- [What you are asked to do] Using only the entries below, copy exactly the lines that begin at the one with "4px solid #f9a8d4;" and end at the one with "-139,9 +139,6 @@", both included. Drop the pictures.

- [Before-and-after page screenshots]
-- Opening Marker --

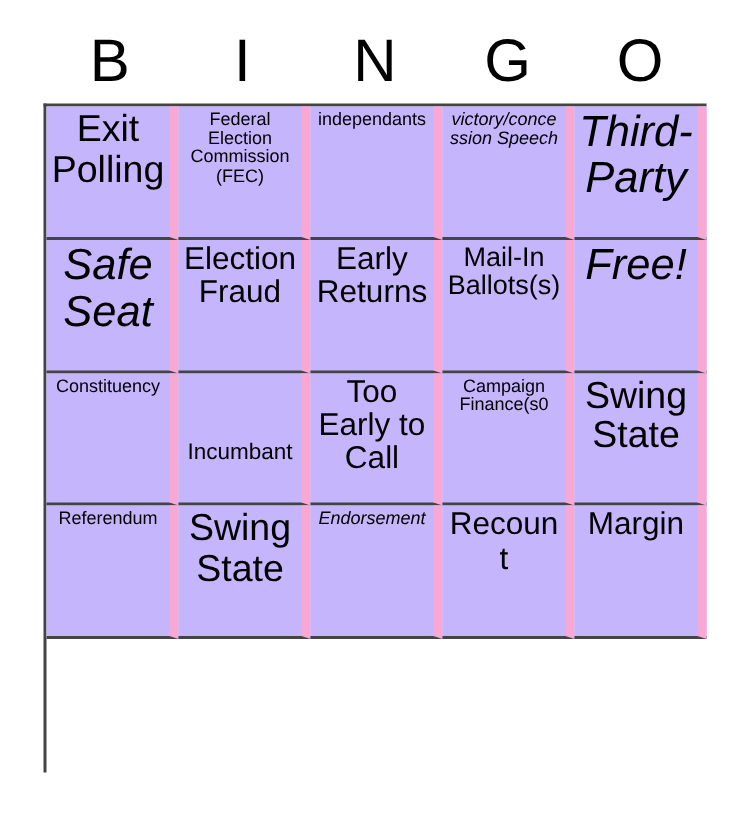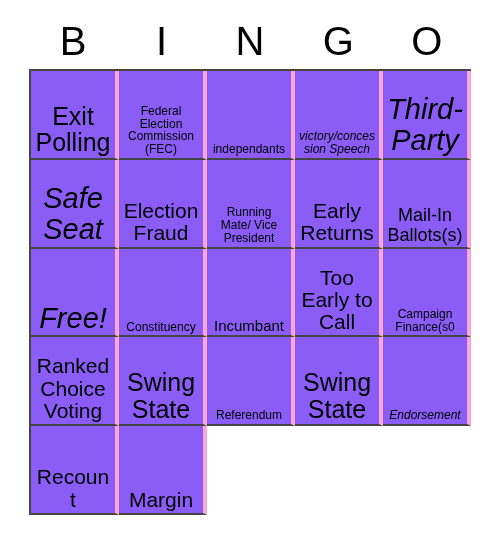--- a/index.html
+++ b/index.html
@@ -50,16 +50,16 @@
     box-sizing: content-box;
   }
   .cell {
-    border-right: 4px solid #f9a8d4;
+    border-right: 6px solid #f9a8d4;
     border-bottom: 2px solid #444;
     box-sizing: border-box;
     display: flex;
-    align-items: flex-end;
+    align-items: flex-start;
     justify-content: center;
     text-align: center;
     padding: 2px 3px;
     overflow: hidden;
-    background: #8b5cf6;
+    background: #c4b5fd;
   }
   .cell-text {
     display: block;

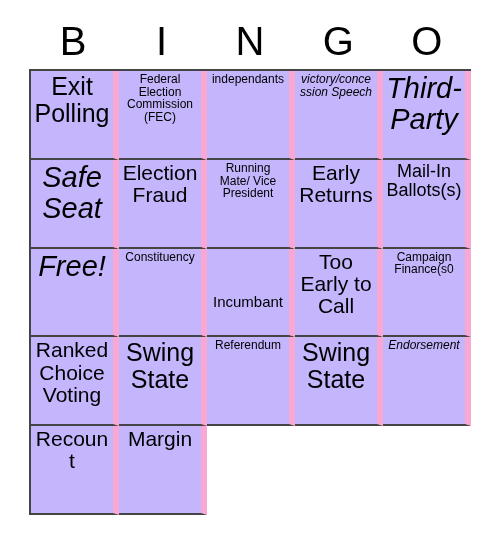--- a/index.html
+++ b/index.html
@@ -116,9 +116,6 @@
     <div class="cell fs-l">
         <span class="cell-text">Election Fraud</span>
       </div>
-    <div class="cell fs-xs">
-        <span class="cell-text">Running Mate/ Vice President</span>
-      </div>
 
     <div class="cell fs-l">
         <span class="cell-text">Early Returns</span>

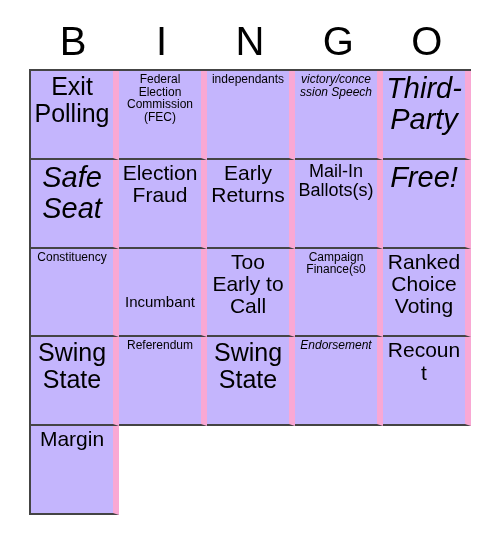--- a/index.html
+++ b/index.html
@@ -139,9 +139,6 @@
     <div class="cell fs-xs">
         <span class="cell-text">Campaign Finance(s0</span>
       </div>
-    <div class="cell fs-l">
-        <span class="cell-text">Ranked Choice Voting</span>
-      </div>
     <div class="cell fs-xl">
         <span class="cell-text">Swing State</span>
       </div>

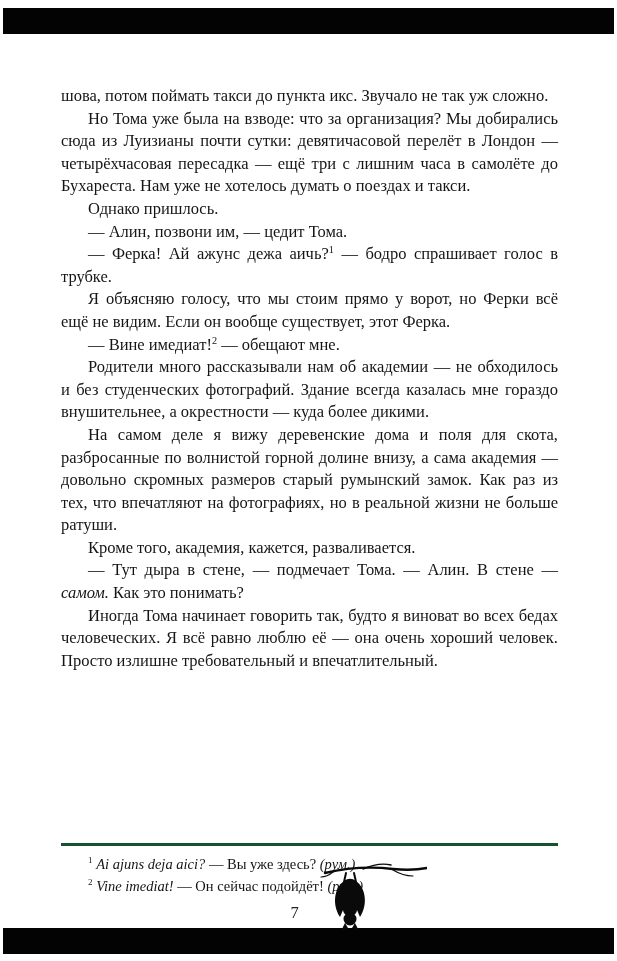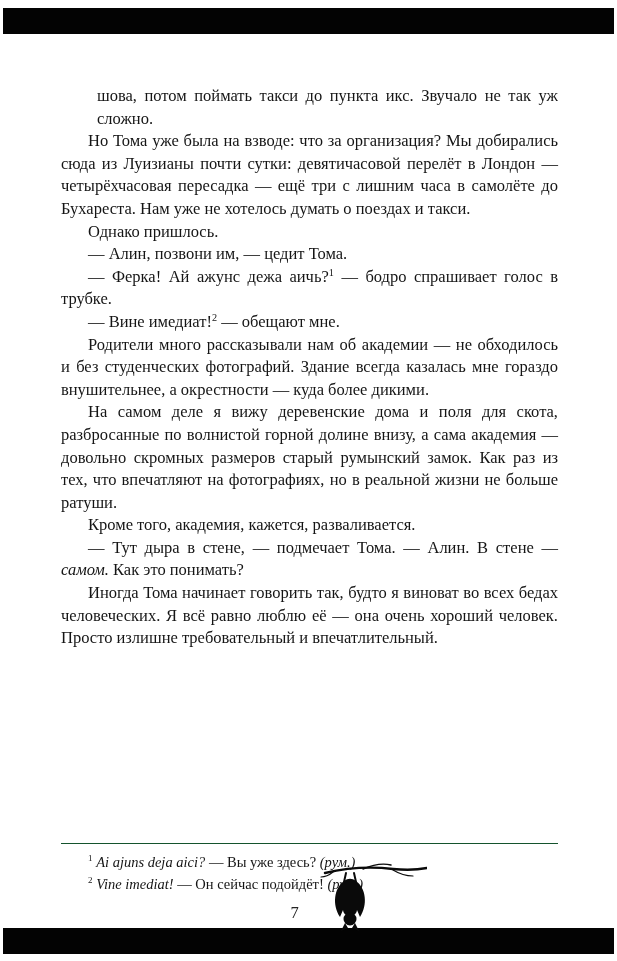--- a/index.html
+++ b/index.html
@@ -42,7 +42,6 @@
   }
   .text-block p.para.noindent {
     text-indent: 0;
-    margin-left: 36px;
   }
   .italic { font-style: italic; }
   sup {

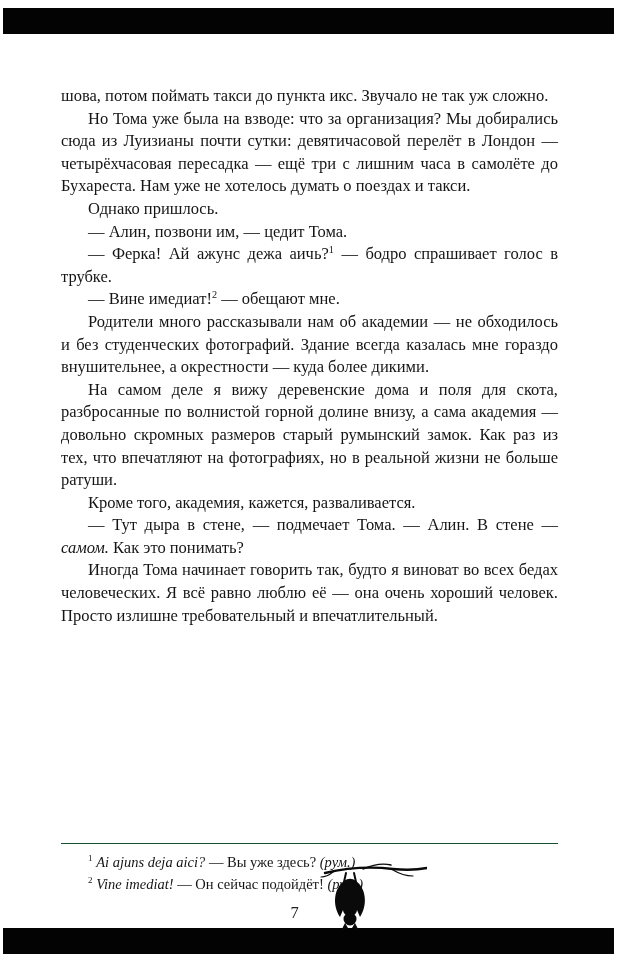--- a/index.html
+++ b/index.html
@@ -96,6 +96,7 @@
       <p class="para"><span>Однако пришлось.</span></p>
       <p class="para"><span>— Алин, позвони им, — цедит Тома.</span></p>
       <p class="para"><span>— Ферка! Ай ажунс дежа аичь?</span><sup>1</sup><span> — бодро спрашивает голос в трубке.</span></p>
+      <p class="para"><span>Я объясняю голосу, что мы стоим прямо у ворот, но Ферки всё ещё не видим. Если он вообще существует, этот Ферка.</span></p>
       <p class="para"><span>— Вине имедиат!</span><sup>2</sup><span> — обещают мне.</span></p>
       <p class="para"><span>Родители много рассказывали нам об академии — не обходилось и без студенческих фотографий. Здание всегда казалась мне гораздо внушительнее, а окрестности — куда более дикими.</span></p>
       <p class="para"><span>На самом деле я вижу деревенские дома и поля для скота, разбросанные по волнистой горной долине внизу, а сама академия — довольно скромных размеров старый румынский замок. Как раз из тех, что впечатляют на фотографиях, но в реальной жизни не больше ратуши.</span></p>

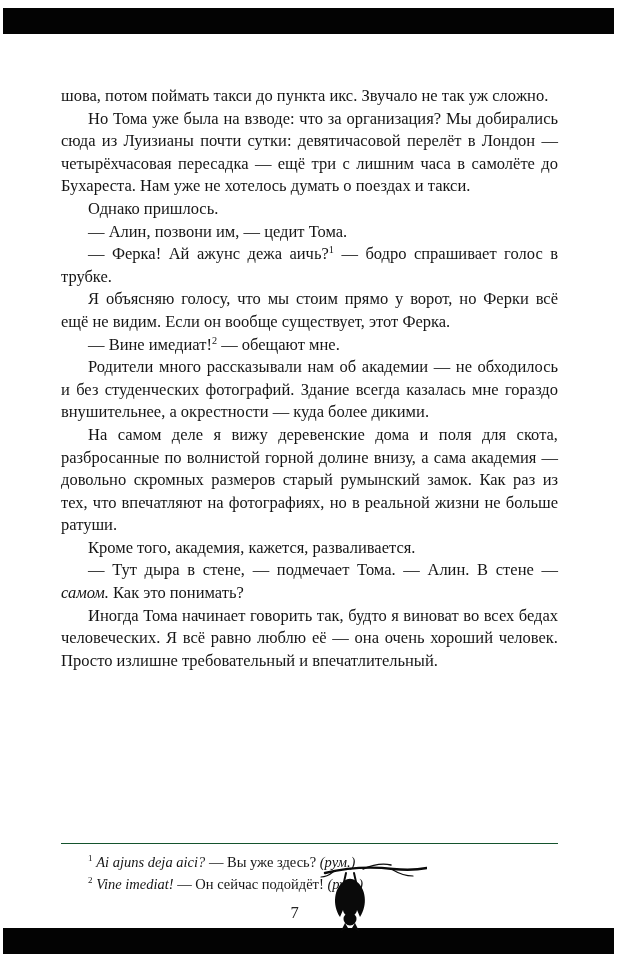--- a/index.html
+++ b/index.html
@@ -54,7 +54,7 @@
     top: 843px;
     left: 61px;
     width: 497px;
-    border-top: 1px solid #14532d;
+    border-top: 3px solid #14532d;
     padding-top: 7px;
     font-size: 14.5px;
     line-height: 1.55;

-- Closing Marker --

- [Solution for this exercise]
-    border-right: 4px solid #f9a8d4;
+    border-right: 6px solid #f9a8d4;
     border-bottom: 2px solid #444;
     box-sizing: border-box;
     display: flex;
-    align-items: flex-end;
+    align-items: flex-start;
     justify-content: center;
     text-align: center;
     padding: 2px 3px;
     overflow: hidden;
-    background: #8b5cf6;
+    background: #c4b5fd;
   }
   .cell-text {
     display: block;

--- a/index.html
+++ b/index.html
@@ -116,9 +116,6 @@
     <div class="cell fs-l">
         <span class="cell-text">Election Fraud</span>
       </div>
-    <div class="cell fs-xs">
-        <span class="cell-text">Running Mate/ Vice President</span>
-      </div>
 
     <div class="cell fs-l">
         <span class="cell-text">Early Returns</span>

--- a/index.html
+++ b/index.html
@@ -139,9 +139,6 @@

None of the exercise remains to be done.